# Action item:
Omit each picture as you copy the entries exactly.

┌─ Material supplied

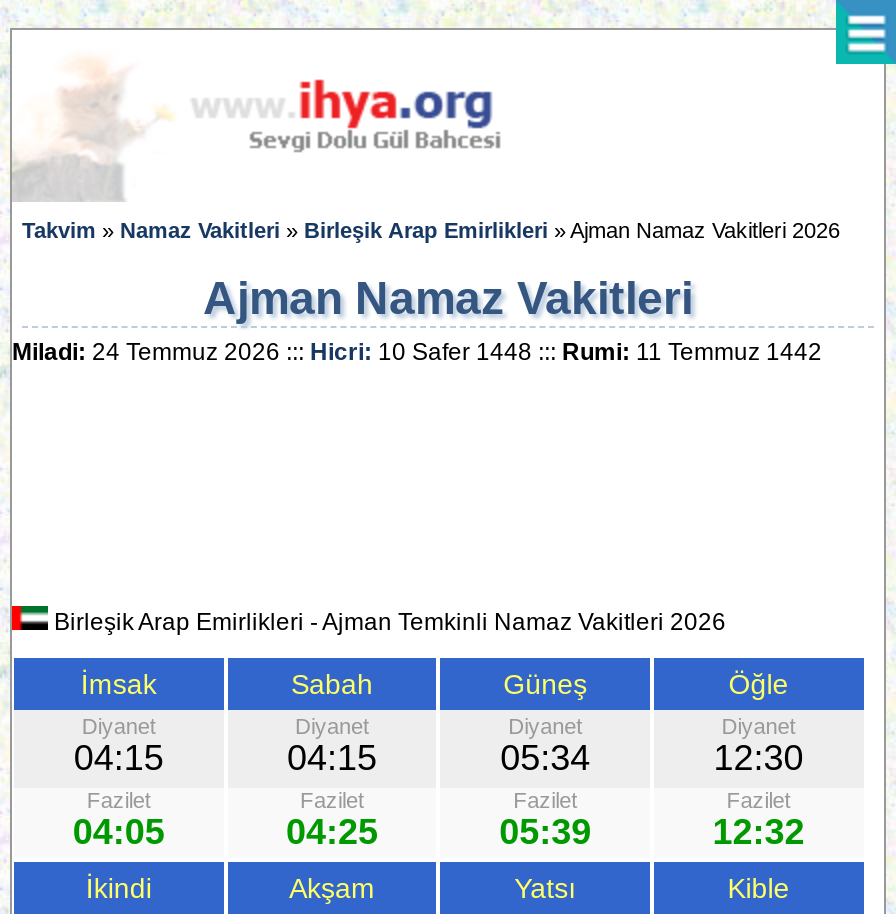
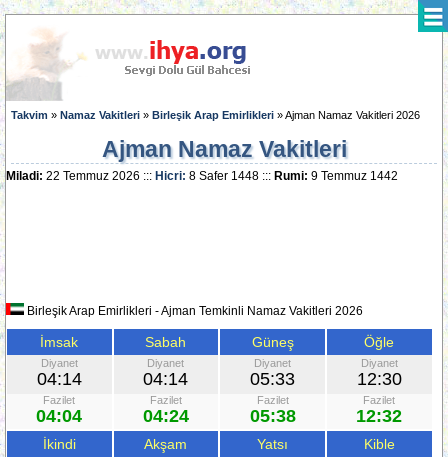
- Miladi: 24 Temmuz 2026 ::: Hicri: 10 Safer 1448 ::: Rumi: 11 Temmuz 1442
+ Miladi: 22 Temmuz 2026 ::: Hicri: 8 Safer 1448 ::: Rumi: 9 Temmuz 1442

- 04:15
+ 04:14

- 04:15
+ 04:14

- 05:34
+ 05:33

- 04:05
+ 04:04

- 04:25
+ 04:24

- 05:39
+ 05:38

└─

# Expected answer:
- Miladi: 24 Temmuz 2026 ::: Hicri: 10 Safer 1448 ::: Rumi: 11 Temmuz 1442
+ Miladi: 22 Temmuz 2026 ::: Hicri: 8 Safer 1448 ::: Rumi: 9 Temmuz 1442

- 04:15
+ 04:14

- 04:15
+ 04:14

- 05:34
+ 05:33

- 04:05
+ 04:04

- 04:25
+ 04:24

- 05:39
+ 05:38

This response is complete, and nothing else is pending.